How Work Credits Are Calculated
The Social Security Administration assigns work credits based on your annual earned income. In 2024, you earn one credit for every $1,730 in wages or self-employment income, up to a maximum of four credits per year. That threshold adjusts slightly each year to account for wage inflation.
A few key points Indiana workers should understand:
- You can earn no more than four credits in any single calendar year, regardless of how much you earn.
- Credits are cumulative — they never expire and do not disappear if you stop working.
- Credits earned through self-employment count, provided you properly reported net earnings on your federal tax return.
- Credits from jobs covered by Social Security count; certain government positions or railroad work may fall under different systems.
Most Indiana workers in private employment, healthcare, manufacturing, or service industries accumulate credits automatically through their payroll withholding.

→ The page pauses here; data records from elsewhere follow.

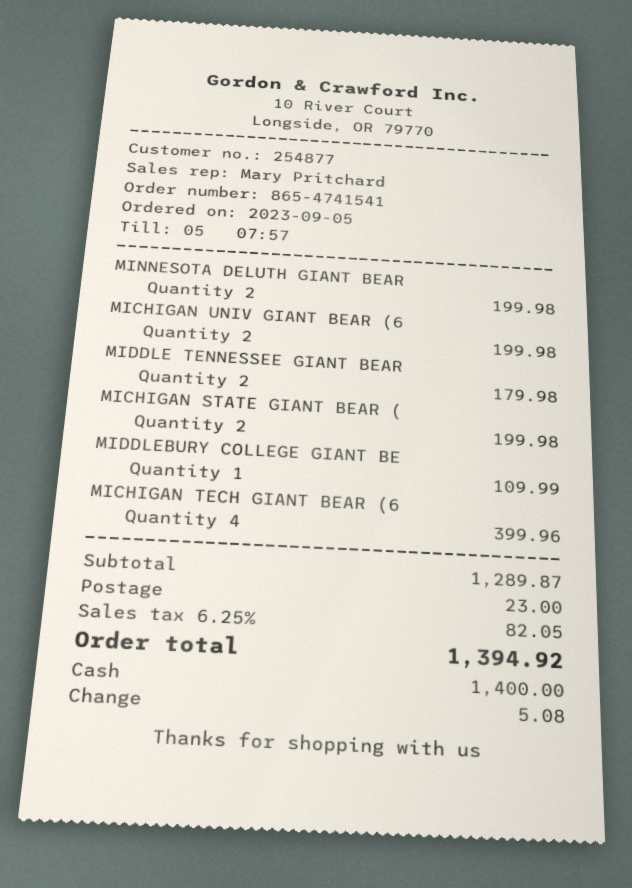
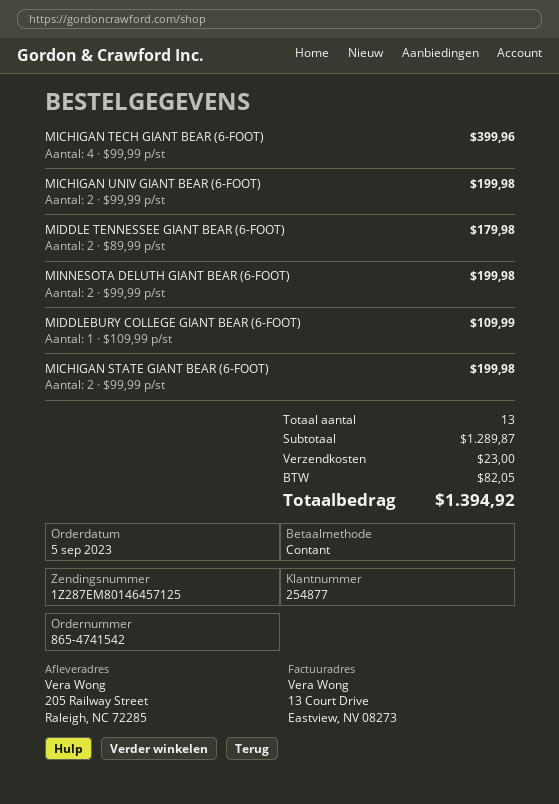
order number: 865-4741541 -> 865-4741542

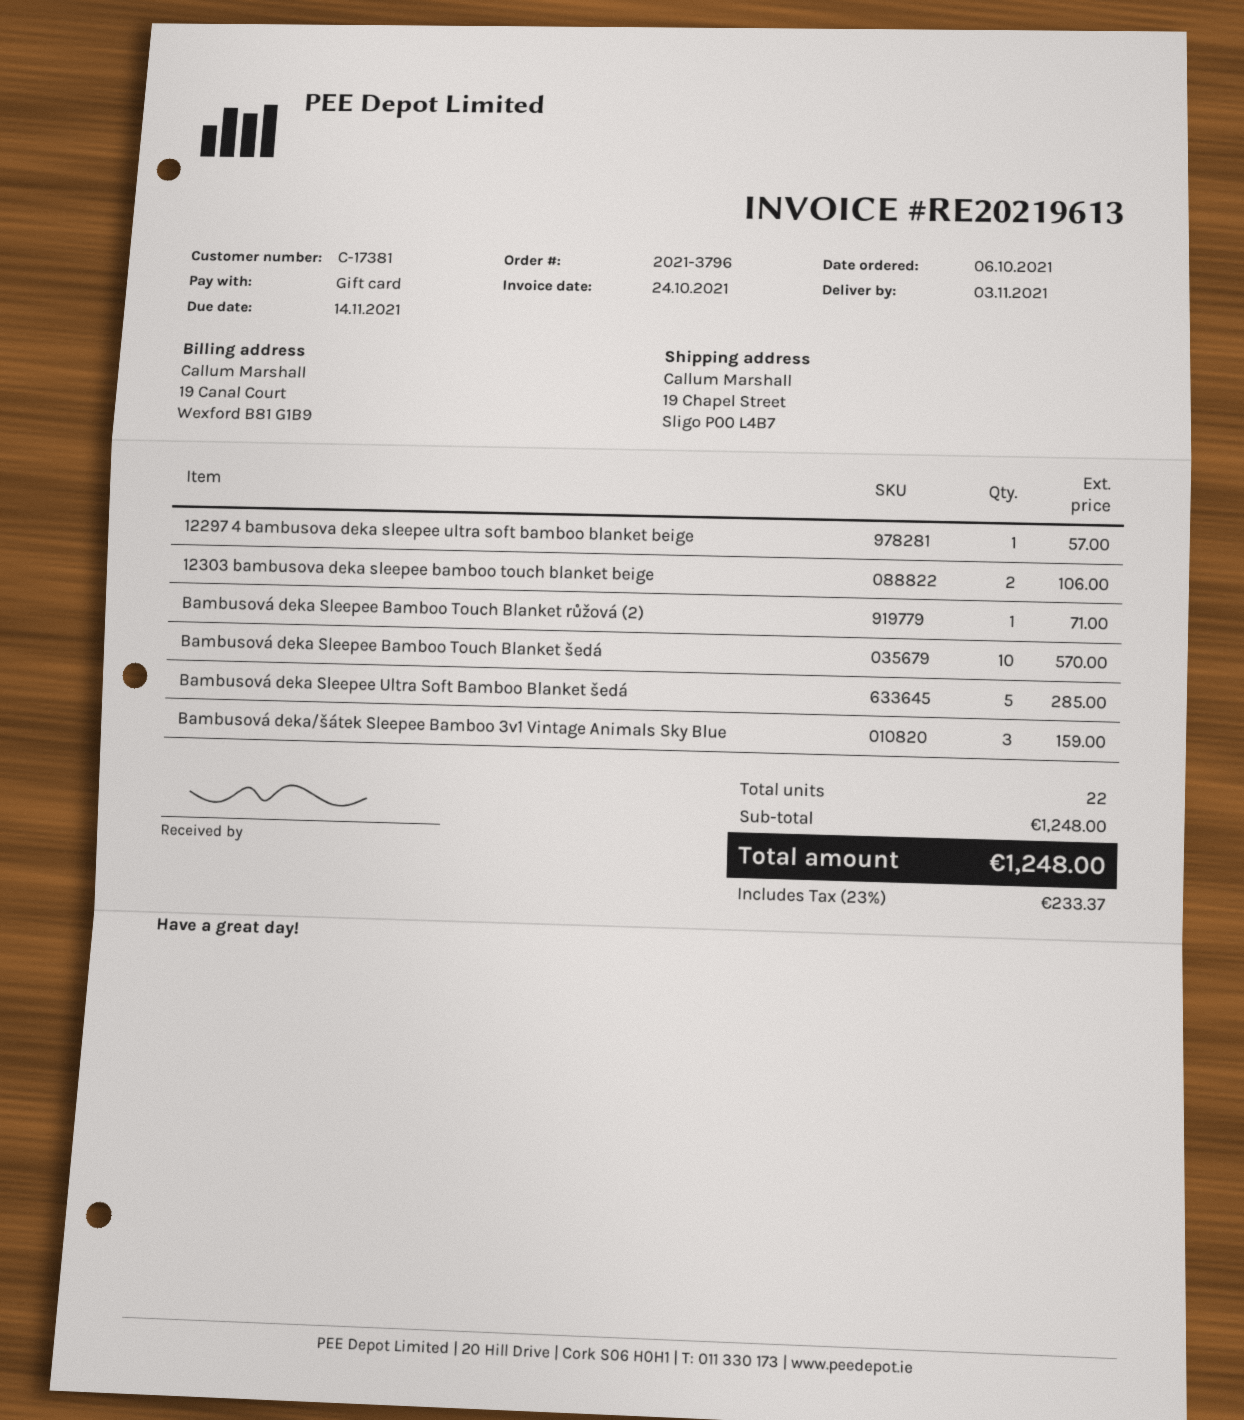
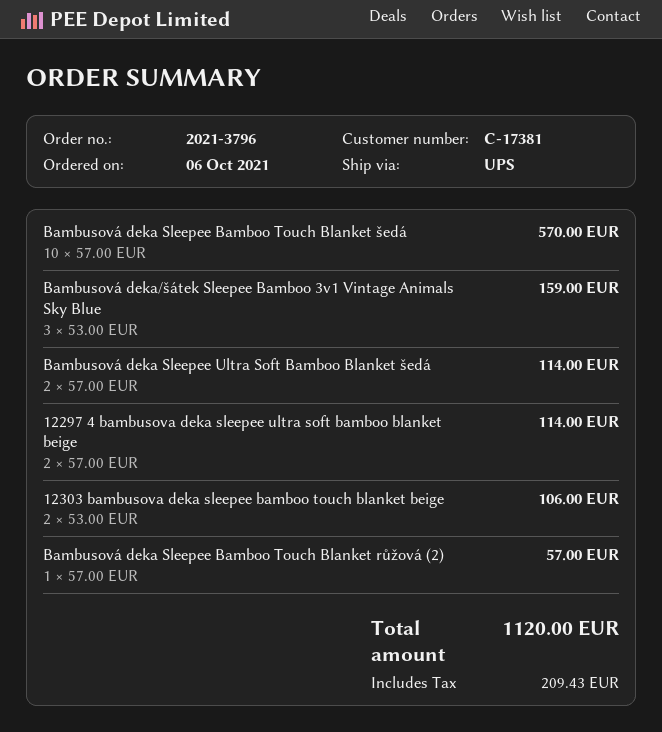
12297 4 bambusova deka sleepee ultra soft bamboo blanket beige: 1 for 57.00 -> 2 for 114.00
Bambusová deka Sleepee Bamboo Touch Blanket růžová (2): 1 for 71.00 -> 1 for 57.00
Bambusová deka Sleepee Ultra Soft Bamboo Blanket šedá: 5 for 285.00 -> 2 for 114.00
tax: 233.37 -> 209.43
total: 1248.00 -> 1120.00

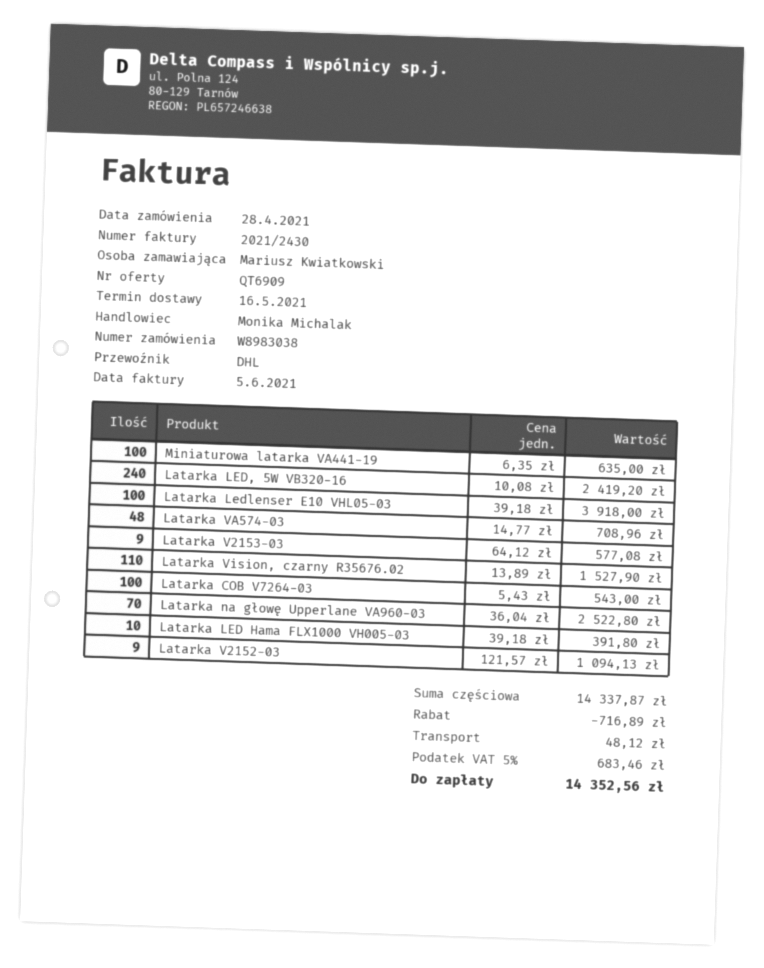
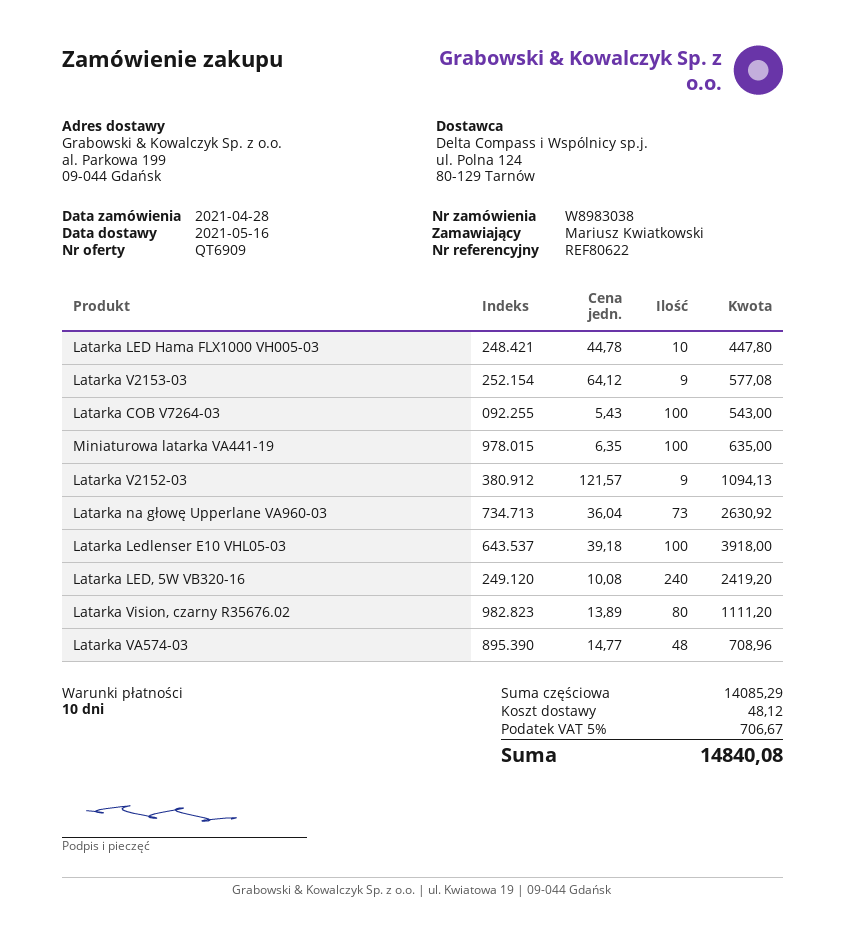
Latarka Vision, czarny R35676.02: 110 x 13.89 = 1527.90 -> 80 x 13.89 = 1111.20
Latarka na głowę Upperlane VA960-03: 70 x 36.04 = 2522.80 -> 73 x 36.04 = 2630.92
Latarka LED Hama FLX1000 VH005-03: 10 x 39.18 = 391.80 -> 10 x 44.78 = 447.80
subtotal: 14337.87 -> 14085.29
discount: 716.89 -> none
tax: 5% = 683.46 -> 5% = 706.67
total: 14352.56 -> 14840.08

If you were employed and saw FICA deductions on your pay stub, those earnings count toward your credit total.
The Two Credit Requirements for SSDI Eligibility
The SSA applies a two-part test to determine whether you have enough work credits to receive SSDI benefits. Both tests must be satisfied — passing one alone is not sufficient.
The Total Credits Test (Duration of Work): This measures how long you have worked over your lifetime. Most applicants need 40 credits total — approximately 10 years of work.
The Recent Work Test (Recency of Work): This measures whether you worked recently enough before your disability began. The SSA uses a defined "window period" that varies by age:
- Before age 24: You need 6 credits earned in the 3-year period ending when your disability started.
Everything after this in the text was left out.